What you are asked to do >>
Please give every entry again, exactly as it reads.

** Task data follows **

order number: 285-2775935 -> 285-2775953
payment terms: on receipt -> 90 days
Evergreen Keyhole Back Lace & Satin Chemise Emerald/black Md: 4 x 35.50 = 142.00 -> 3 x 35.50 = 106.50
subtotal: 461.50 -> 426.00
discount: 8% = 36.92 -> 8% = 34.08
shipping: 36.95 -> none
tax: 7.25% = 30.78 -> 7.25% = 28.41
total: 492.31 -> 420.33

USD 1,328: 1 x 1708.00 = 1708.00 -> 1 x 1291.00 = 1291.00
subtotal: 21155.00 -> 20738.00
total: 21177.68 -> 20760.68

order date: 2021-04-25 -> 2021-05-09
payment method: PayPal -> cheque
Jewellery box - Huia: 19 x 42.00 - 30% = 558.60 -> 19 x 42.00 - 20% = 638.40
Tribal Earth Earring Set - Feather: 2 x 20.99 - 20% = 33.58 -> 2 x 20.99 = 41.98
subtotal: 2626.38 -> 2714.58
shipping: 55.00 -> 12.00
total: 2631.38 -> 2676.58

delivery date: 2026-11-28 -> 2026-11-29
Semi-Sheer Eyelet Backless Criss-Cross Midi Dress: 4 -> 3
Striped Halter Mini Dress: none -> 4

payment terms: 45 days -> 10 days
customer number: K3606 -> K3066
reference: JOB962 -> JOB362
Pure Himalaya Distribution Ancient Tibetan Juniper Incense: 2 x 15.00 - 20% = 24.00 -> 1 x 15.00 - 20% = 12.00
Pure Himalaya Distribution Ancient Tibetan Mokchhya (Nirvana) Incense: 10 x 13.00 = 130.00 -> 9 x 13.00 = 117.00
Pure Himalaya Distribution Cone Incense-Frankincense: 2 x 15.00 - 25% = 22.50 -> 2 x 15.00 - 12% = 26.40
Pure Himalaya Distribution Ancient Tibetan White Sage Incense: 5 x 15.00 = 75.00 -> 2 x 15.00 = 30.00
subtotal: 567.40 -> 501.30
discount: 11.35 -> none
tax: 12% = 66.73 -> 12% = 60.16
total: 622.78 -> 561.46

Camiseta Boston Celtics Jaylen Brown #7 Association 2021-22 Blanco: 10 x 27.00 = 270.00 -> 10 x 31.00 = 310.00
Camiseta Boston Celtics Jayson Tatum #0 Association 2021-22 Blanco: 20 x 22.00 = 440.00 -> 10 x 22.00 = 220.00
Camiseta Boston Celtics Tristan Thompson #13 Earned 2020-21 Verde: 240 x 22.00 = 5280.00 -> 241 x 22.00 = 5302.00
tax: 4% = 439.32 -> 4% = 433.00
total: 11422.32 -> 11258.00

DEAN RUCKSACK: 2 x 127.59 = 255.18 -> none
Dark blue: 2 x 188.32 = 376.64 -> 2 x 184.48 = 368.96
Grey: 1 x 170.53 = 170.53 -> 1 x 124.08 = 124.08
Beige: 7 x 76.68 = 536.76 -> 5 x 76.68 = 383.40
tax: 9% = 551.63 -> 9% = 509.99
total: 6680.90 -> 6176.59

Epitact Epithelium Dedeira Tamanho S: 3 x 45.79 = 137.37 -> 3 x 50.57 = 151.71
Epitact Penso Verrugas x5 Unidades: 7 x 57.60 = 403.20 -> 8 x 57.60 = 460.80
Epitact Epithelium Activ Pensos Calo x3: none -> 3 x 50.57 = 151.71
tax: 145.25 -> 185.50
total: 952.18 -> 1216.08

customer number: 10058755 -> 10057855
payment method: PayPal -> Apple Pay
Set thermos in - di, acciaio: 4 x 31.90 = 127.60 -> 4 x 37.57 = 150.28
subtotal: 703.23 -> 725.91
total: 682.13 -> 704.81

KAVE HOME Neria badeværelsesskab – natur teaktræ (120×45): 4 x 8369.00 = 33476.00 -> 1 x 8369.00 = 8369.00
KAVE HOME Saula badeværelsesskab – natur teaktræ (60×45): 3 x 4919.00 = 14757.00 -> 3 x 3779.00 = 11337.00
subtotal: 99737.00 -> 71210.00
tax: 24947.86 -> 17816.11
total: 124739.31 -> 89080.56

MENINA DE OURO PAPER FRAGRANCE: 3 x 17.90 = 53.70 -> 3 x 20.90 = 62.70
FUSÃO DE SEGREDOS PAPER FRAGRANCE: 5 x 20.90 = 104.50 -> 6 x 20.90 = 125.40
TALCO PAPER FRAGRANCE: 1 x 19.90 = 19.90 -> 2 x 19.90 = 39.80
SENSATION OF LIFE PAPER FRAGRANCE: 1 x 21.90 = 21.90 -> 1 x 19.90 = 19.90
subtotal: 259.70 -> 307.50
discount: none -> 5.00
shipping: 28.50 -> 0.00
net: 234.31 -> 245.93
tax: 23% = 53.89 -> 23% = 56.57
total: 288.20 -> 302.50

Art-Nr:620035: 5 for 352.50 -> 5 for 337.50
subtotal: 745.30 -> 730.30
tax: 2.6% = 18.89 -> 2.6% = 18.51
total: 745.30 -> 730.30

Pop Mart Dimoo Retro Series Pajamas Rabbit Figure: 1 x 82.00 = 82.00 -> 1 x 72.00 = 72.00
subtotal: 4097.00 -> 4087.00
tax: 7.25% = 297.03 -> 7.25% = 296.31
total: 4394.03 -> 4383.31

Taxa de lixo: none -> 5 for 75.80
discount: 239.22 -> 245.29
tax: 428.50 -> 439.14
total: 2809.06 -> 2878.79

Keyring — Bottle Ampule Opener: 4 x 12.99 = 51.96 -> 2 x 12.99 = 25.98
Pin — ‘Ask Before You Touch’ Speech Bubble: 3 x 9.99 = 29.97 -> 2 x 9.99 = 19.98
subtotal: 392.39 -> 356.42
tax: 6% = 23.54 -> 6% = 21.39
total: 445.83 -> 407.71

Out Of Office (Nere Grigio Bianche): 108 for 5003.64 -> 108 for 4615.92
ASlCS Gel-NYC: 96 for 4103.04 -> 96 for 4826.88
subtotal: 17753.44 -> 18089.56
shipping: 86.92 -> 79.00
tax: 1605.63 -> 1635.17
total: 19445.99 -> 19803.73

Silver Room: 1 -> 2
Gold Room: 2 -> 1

** End of Task data **

Result for this task >>
order number: 285-2775935 -> 285-2775953
payment terms: on receipt -> 90 days
Evergreen Keyhole Back Lace & Satin Chemise Emerald/black Md: 4 x 35.50 = 142.00 -> 3 x 35.50 = 106.50
subtotal: 461.50 -> 426.00
discount: 8% = 36.92 -> 8% = 34.08
shipping: 36.95 -> none
tax: 7.25% = 30.78 -> 7.25% = 28.41
total: 492.31 -> 420.33

USD 1,328: 1 x 1708.00 = 1708.00 -> 1 x 1291.00 = 1291.00
subtotal: 21155.00 -> 20738.00
total: 21177.68 -> 20760.68

order date: 2021-04-25 -> 2021-05-09
payment method: PayPal -> cheque
Jewellery box - Huia: 19 x 42.00 - 30% = 558.60 -> 19 x 42.00 - 20% = 638.40
Tribal Earth Earring Set - Feather: 2 x 20.99 - 20% = 33.58 -> 2 x 20.99 = 41.98
subtotal: 2626.38 -> 2714.58
shipping: 55.00 -> 12.00
total: 2631.38 -> 2676.58

delivery date: 2026-11-28 -> 2026-11-29
Semi-Sheer Eyelet Backless Criss-Cross Midi Dress: 4 -> 3
Striped Halter Mini Dress: none -> 4

payment terms: 45 days -> 10 days
customer number: K3606 -> K3066
reference: JOB962 -> JOB362
Pure Himalaya Distribution Ancient Tibetan Juniper Incense: 2 x 15.00 - 20% = 24.00 -> 1 x 15.00 - 20% = 12.00
Pure Himalaya Distribution Ancient Tibetan Mokchhya (Nirvana) Incense: 10 x 13.00 = 130.00 -> 9 x 13.00 = 117.00
Pure Himalaya Distribution Cone Incense-Frankincense: 2 x 15.00 - 25% = 22.50 -> 2 x 15.00 - 12% = 26.40
Pure Himalaya Distribution Ancient Tibetan White Sage Incense: 5 x 15.00 = 75.00 -> 2 x 15.00 = 30.00
subtotal: 567.40 -> 501.30
discount: 11.35 -> none
tax: 12% = 66.73 -> 12% = 60.16
total: 622.78 -> 561.46

Camiseta Boston Celtics Jaylen Brown #7 Association 2021-22 Blanco: 10 x 27.00 = 270.00 -> 10 x 31.00 = 310.00
Camiseta Boston Celtics Jayson Tatum #0 Association 2021-22 Blanco: 20 x 22.00 = 440.00 -> 10 x 22.00 = 220.00
Camiseta Boston Celtics Tristan Thompson #13 Earned 2020-21 Verde: 240 x 22.00 = 5280.00 -> 241 x 22.00 = 5302.00
tax: 4% = 439.32 -> 4% = 433.00
total: 11422.32 -> 11258.00

DEAN RUCKSACK: 2 x 127.59 = 255.18 -> none
Dark blue: 2 x 188.32 = 376.64 -> 2 x 184.48 = 368.96
Grey: 1 x 170.53 = 170.53 -> 1 x 124.08 = 124.08
Beige: 7 x 76.68 = 536.76 -> 5 x 76.68 = 383.40
tax: 9% = 551.63 -> 9% = 509.99
total: 6680.90 -> 6176.59

Epitact Epithelium Dedeira Tamanho S: 3 x 45.79 = 137.37 -> 3 x 50.57 = 151.71
Epitact Penso Verrugas x5 Unidades: 7 x 57.60 = 403.20 -> 8 x 57.60 = 460.80
Epitact Epithelium Activ Pensos Calo x3: none -> 3 x 50.57 = 151.71
tax: 145.25 -> 185.50
total: 952.18 -> 1216.08

customer number: 10058755 -> 10057855
payment method: PayPal -> Apple Pay
Set thermos in - di, acciaio: 4 x 31.90 = 127.60 -> 4 x 37.57 = 150.28
subtotal: 703.23 -> 725.91
total: 682.13 -> 704.81

KAVE HOME Neria badeværelsesskab – natur teaktræ (120×45): 4 x 8369.00 = 33476.00 -> 1 x 8369.00 = 8369.00
KAVE HOME Saula badeværelsesskab – natur teaktræ (60×45): 3 x 4919.00 = 14757.00 -> 3 x 3779.00 = 11337.00
subtotal: 99737.00 -> 71210.00
tax: 24947.86 -> 17816.11
total: 124739.31 -> 89080.56

MENINA DE OURO PAPER FRAGRANCE: 3 x 17.90 = 53.70 -> 3 x 20.90 = 62.70
FUSÃO DE SEGREDOS PAPER FRAGRANCE: 5 x 20.90 = 104.50 -> 6 x 20.90 = 125.40
TALCO PAPER FRAGRANCE: 1 x 19.90 = 19.90 -> 2 x 19.90 = 39.80
SENSATION OF LIFE PAPER FRAGRANCE: 1 x 21.90 = 21.90 -> 1 x 19.90 = 19.90
subtotal: 259.70 -> 307.50
discount: none -> 5.00
shipping: 28.50 -> 0.00
net: 234.31 -> 245.93
tax: 23% = 53.89 -> 23% = 56.57
total: 288.20 -> 302.50

Art-Nr:620035: 5 for 352.50 -> 5 for 337.50
subtotal: 745.30 -> 730.30
tax: 2.6% = 18.89 -> 2.6% = 18.51
total: 745.30 -> 730.30

Pop Mart Dimoo Retro Series Pajamas Rabbit Figure: 1 x 82.00 = 82.00 -> 1 x 72.00 = 72.00
subtotal: 4097.00 -> 4087.00
tax: 7.25% = 297.03 -> 7.25% = 296.31
total: 4394.03 -> 4383.31

Taxa de lixo: none -> 5 for 75.80
discount: 239.22 -> 245.29
tax: 428.50 -> 439.14
total: 2809.06 -> 2878.79

Keyring — Bottle Ampule Opener: 4 x 12.99 = 51.96 -> 2 x 12.99 = 25.98
Pin — ‘Ask Before You Touch’ Speech Bubble: 3 x 9.99 = 29.97 -> 2 x 9.99 = 19.98
subtotal: 392.39 -> 356.42
tax: 6% = 23.54 -> 6% = 21.39
total: 445.83 -> 407.71

Out Of Office (Nere Grigio Bianche): 108 for 5003.64 -> 108 for 4615.92
ASlCS Gel-NYC: 96 for 4103.04 -> 96 for 4826.88
subtotal: 17753.44 -> 18089.56
shipping: 86.92 -> 79.00
tax: 1605.63 -> 1635.17
total: 19445.99 -> 19803.73

Silver Room: 1 -> 2
Gold Room: 2 -> 1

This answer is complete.